From ab7287747a422d34d91e6d3a69f81eb1d330e4e0 Mon Sep 17 00:00:00 2001
From: Laurent Bachelier <laurent@bachelier.name>
Date: Sun, 5 May 2013 20:40:51 +0200
Subject: [PATCH] boobot: Guess page encoding

This seems to work with most pages.
---
 contrib/boobot.py | 11 +++++++----
 1 file changed, 7 insertions(+), 4 deletions(-)

diff --git a/contrib/boobot.py b/contrib/boobot.py
index eb0d8818..f4e7b62c 100755
--- a/contrib/boobot.py
+++ b/contrib/boobot.py
@@ -31,7 +31,7 @@ import urllib
 from irc.bot import SingleServerIRCBot
 import mechanize
 from mechanize import _headersutil as headersutil
-import lxml.html
+from mechanize._html import EncodingFinder
 
 from weboob.core import Weboob
 from weboob.tools.browser import StandardBrowser, BrowserUnavailable
@@ -85,9 +85,10 @@ class HeadRequest(mechanize.Request):
 
 
 class BoobotBrowser(StandardBrowser):
+    ENCODING = None
+
     def urlinfo(self, url):
-        b = StandardBrowser()
-        r = b.openurl(HeadRequest(url))
+        r = self.openurl(HeadRequest(url))
         headers = r.info()
         content_type = headers.get('Content-Type')
         try:
@@ -99,7 +100,9 @@ class BoobotBrowser(StandardBrowser):
         is_html = headersutil.is_html([content_type], url, True)
         title = None
         if is_html:
-            h = lxml.html.fromstring(self.readurl(url))

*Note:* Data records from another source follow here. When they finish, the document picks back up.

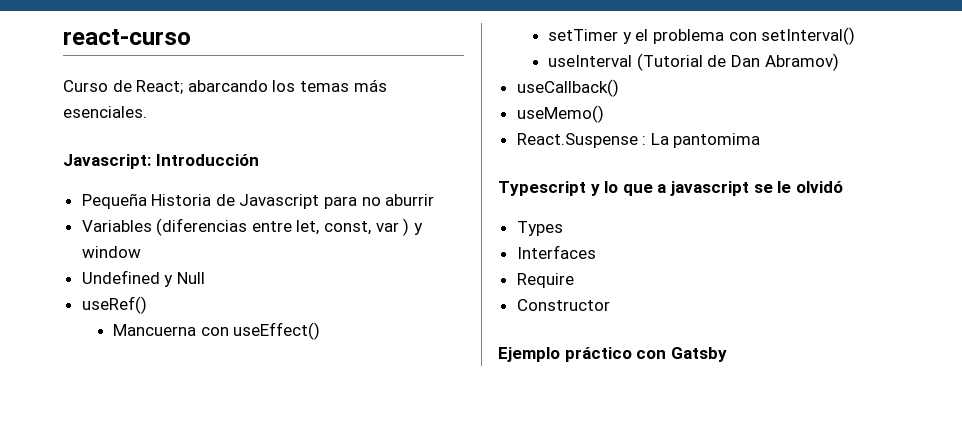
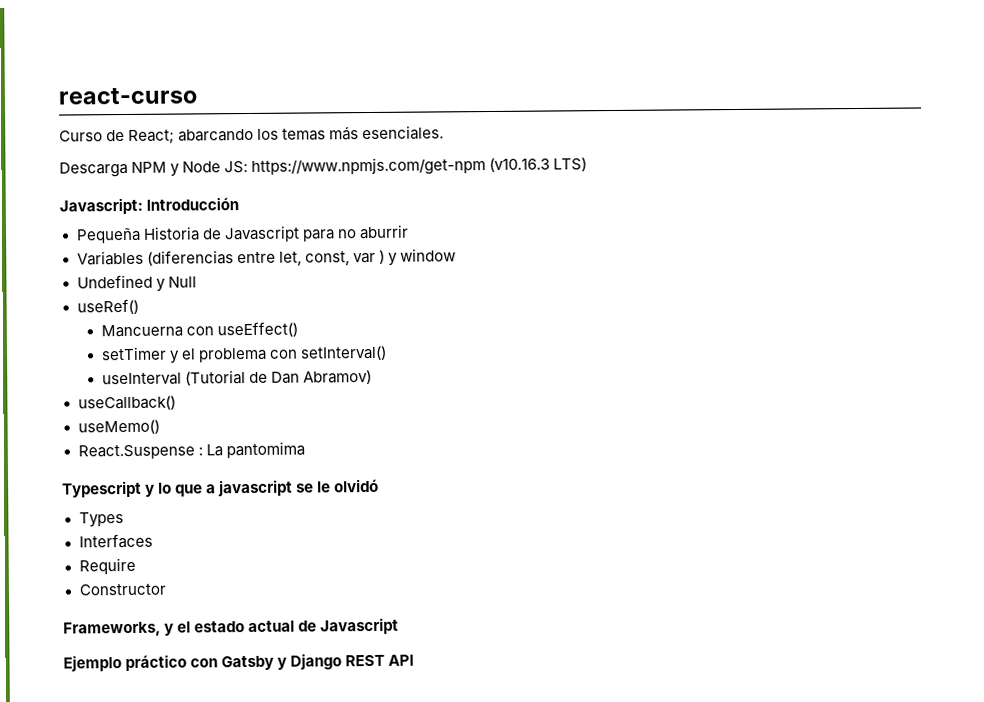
+ Descarga NPM y Node JS: https://www.npmjs.com/get-npm (v10.16.3 LTS)
+ Frameworks, y el estado actual de Javascript
- Ejemplo práctico con Gatsby
+ Ejemplo práctico con Gatsby y Django REST API

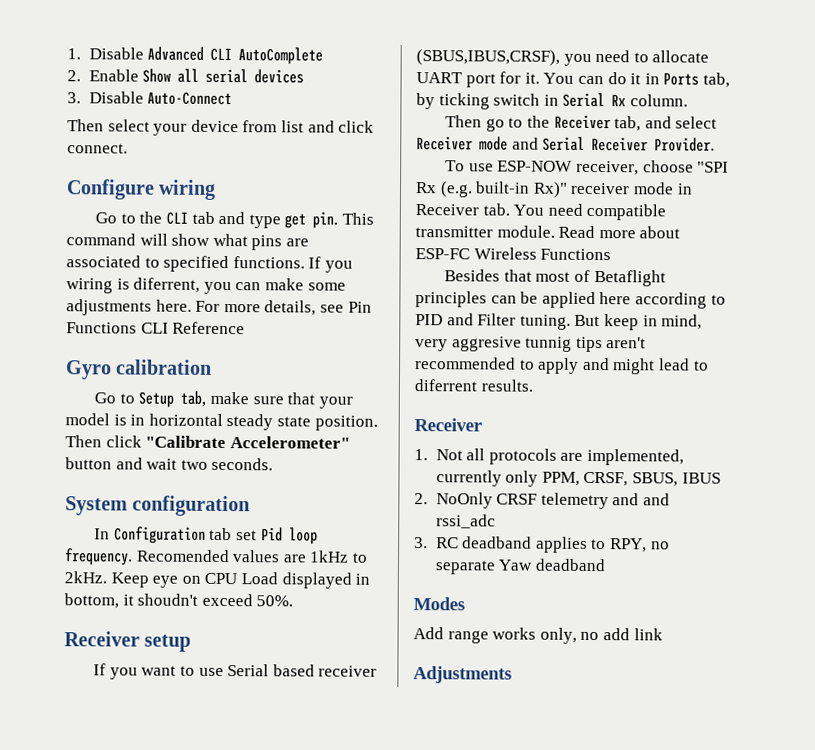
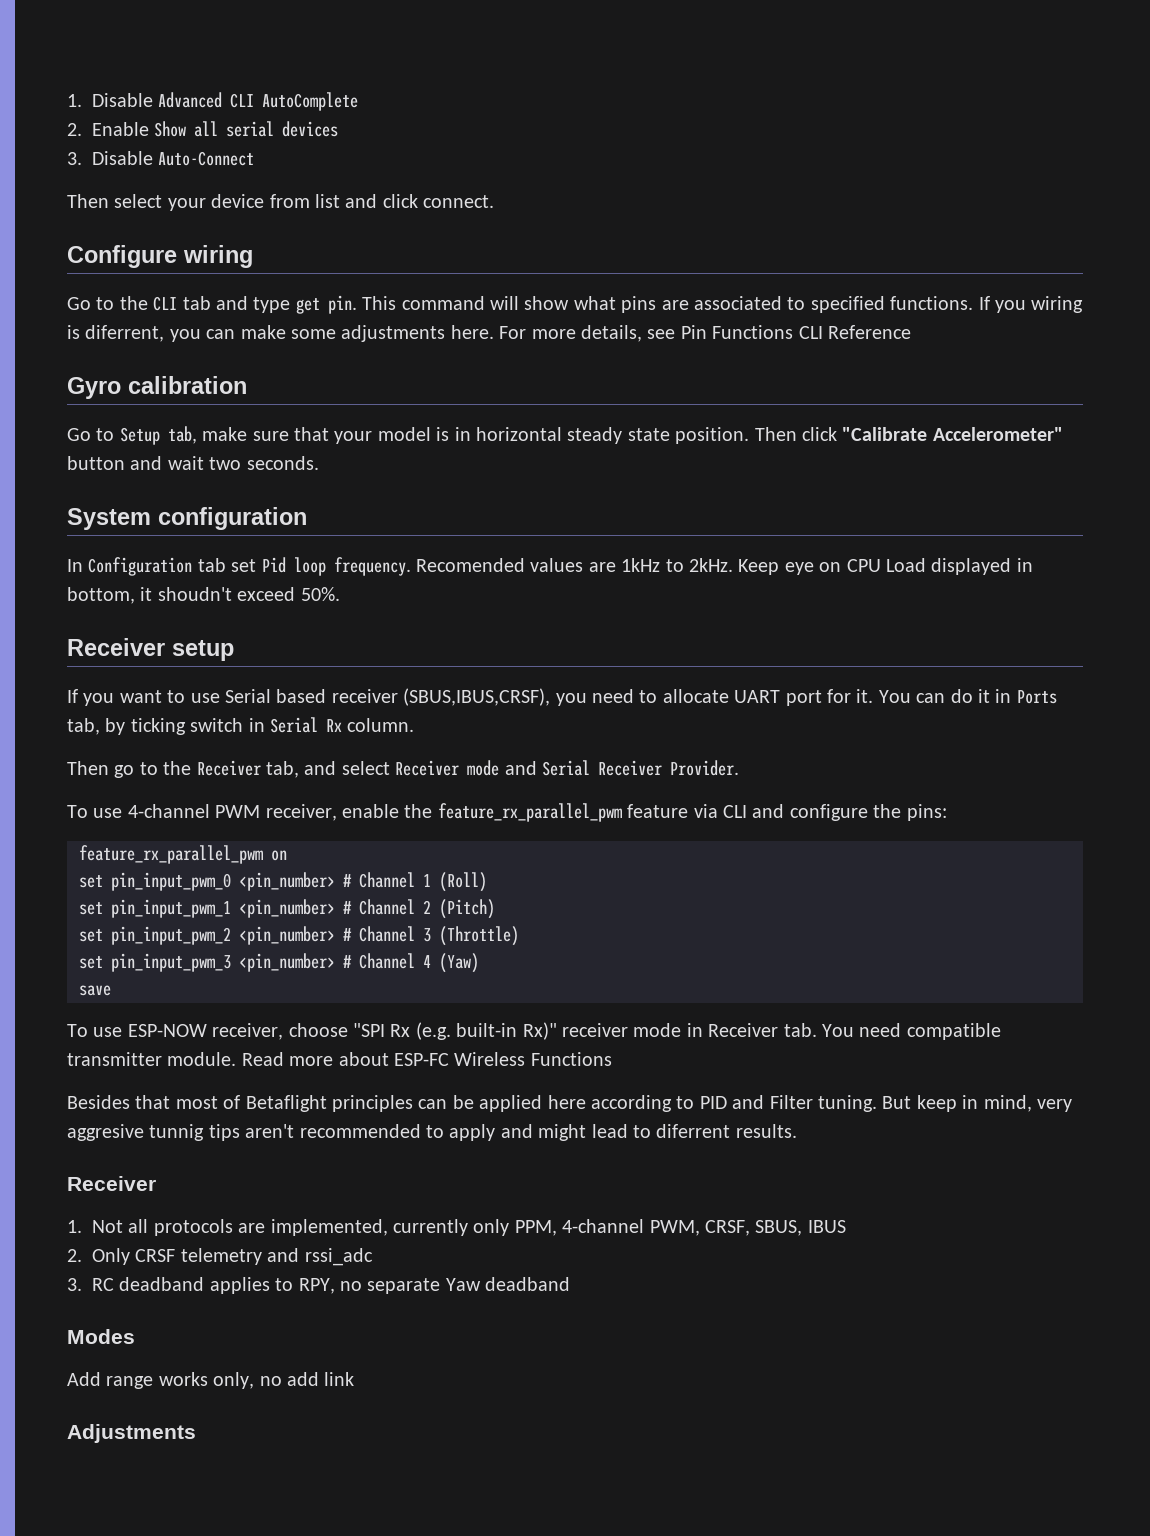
+ To use 4-channel PWM receiver, enable the feature_rx_parallel_pwm feature via CLI and configure the pins:
+ feature_rx_parallel_pwm on
+ set pin_input_pwm_0 <pin_number> # Channel 1 (Roll)
+ set pin_input_pwm_1 <pin_number> # Channel 2 (Pitch)
+ set pin_input_pwm_2 <pin_number> # Channel 3 (Throttle)
+ set pin_input_pwm_3 <pin_number> # Channel 4 (Yaw)
+ save
- 1. Not all protocols are implemented, currently only PPM, CRSF, SBUS, IBUS
+ 1. Not all protocols are implemented, currently only PPM, 4-channel PWM, CRSF, SBUS, IBUS
- 2. NoOnly CRSF telemetry and and rssi_adc
+ 2. Only CRSF telemetry and rssi_adc

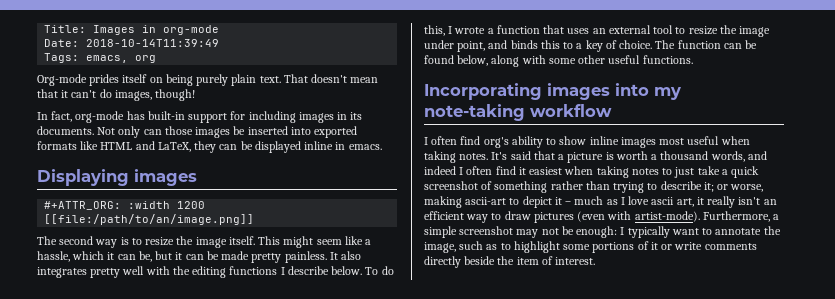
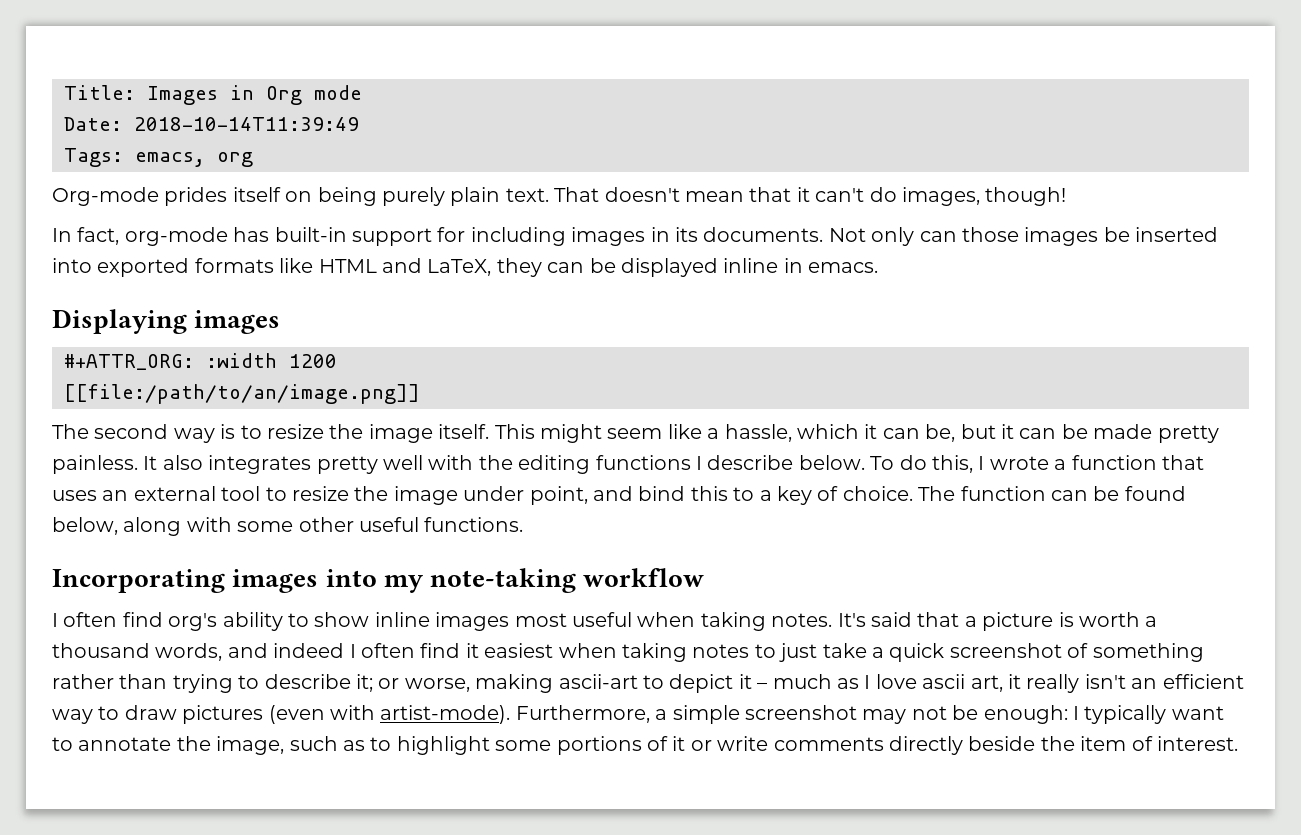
- Title: Images in org-mode
+ Title: Images in Org mode
- To do this, I wrote a function that uses an external tool to resize the image under point, and binds this to a key of choice.
+ To do this, I wrote a function that uses an external tool to resize the image under point, and bind this to a key of choice.

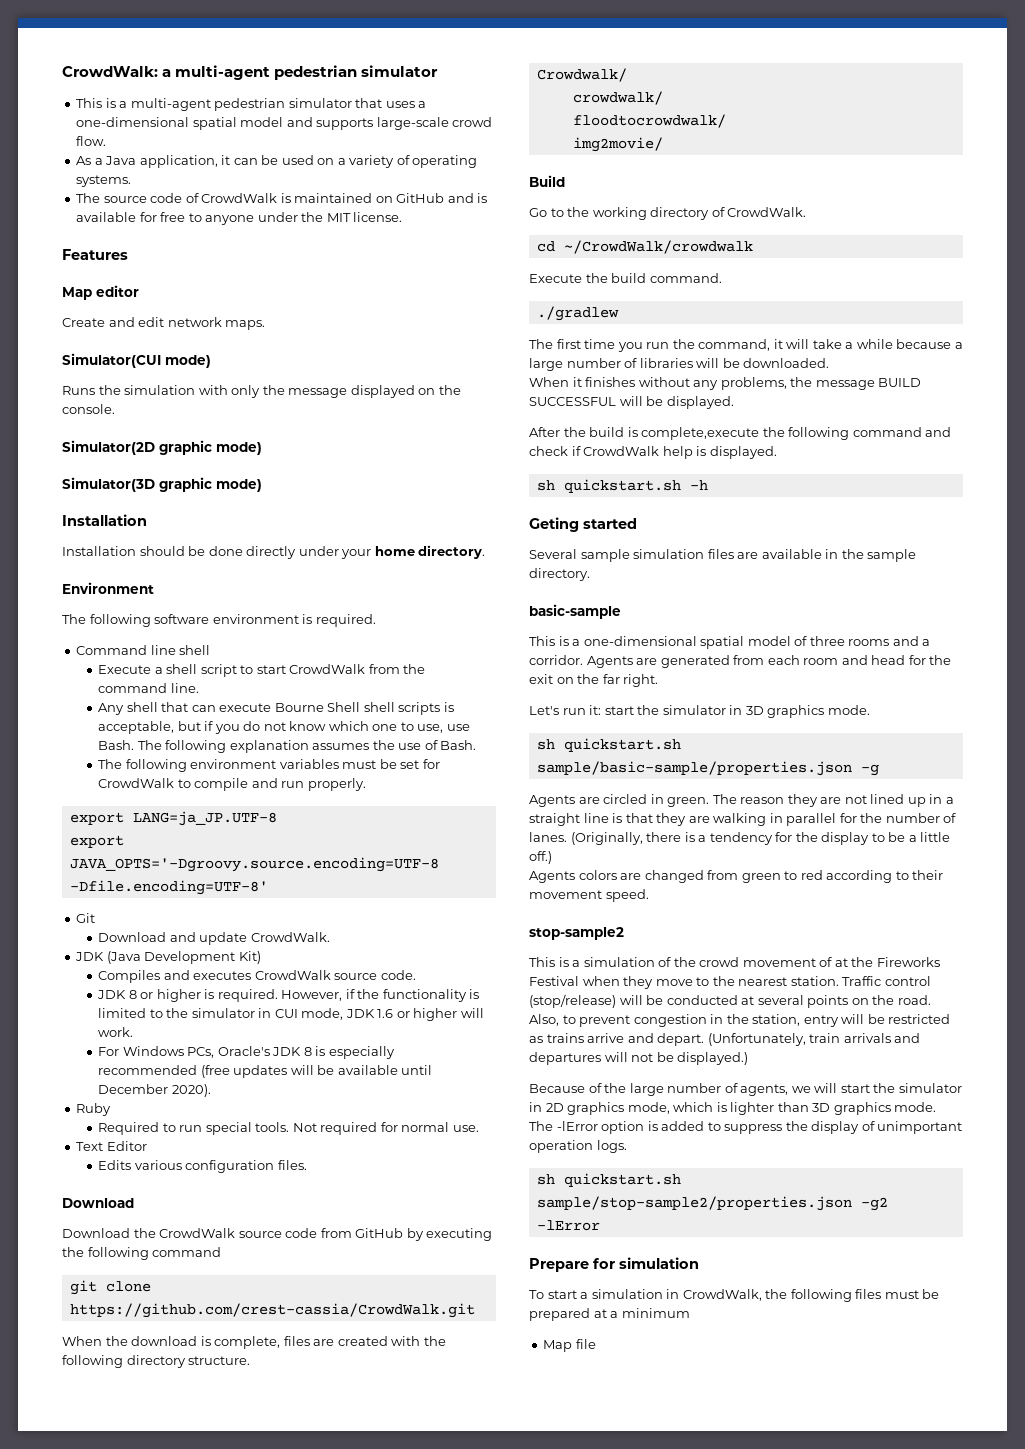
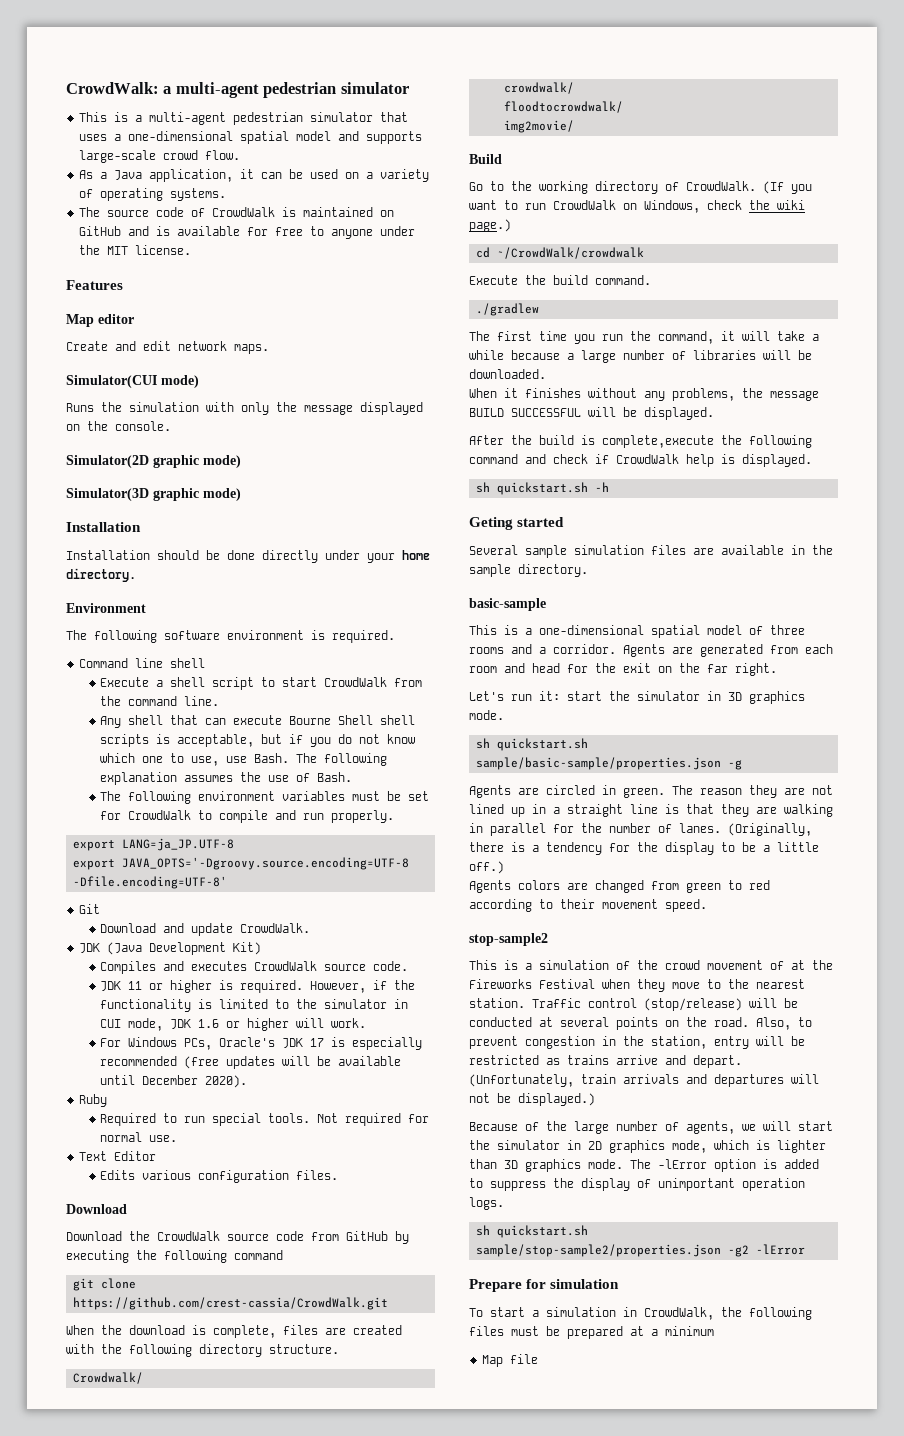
- JDK 8 or higher is required.
+ JDK 11 or higher is required.
- For Windows PCs, Oracle's JDK 8 is especially recommended (free updates will be available until December 2020).
+ For Windows PCs, Oracle's JDK 17 is especially recommended (free updates will be available until December 2020).
+ (If you want to run CrowdWalk on Windows, check the wiki page.)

+            r = self.openurl(url)
+            encoding = EncodingFinder('windows-1252').encoding(r)
+            h = self.get_document(r, parser='lxml', encoding=encoding)
             for title in h.xpath('//head/title'):
                 title = to_unicode(title.text_content())
         return content_type, hsize, title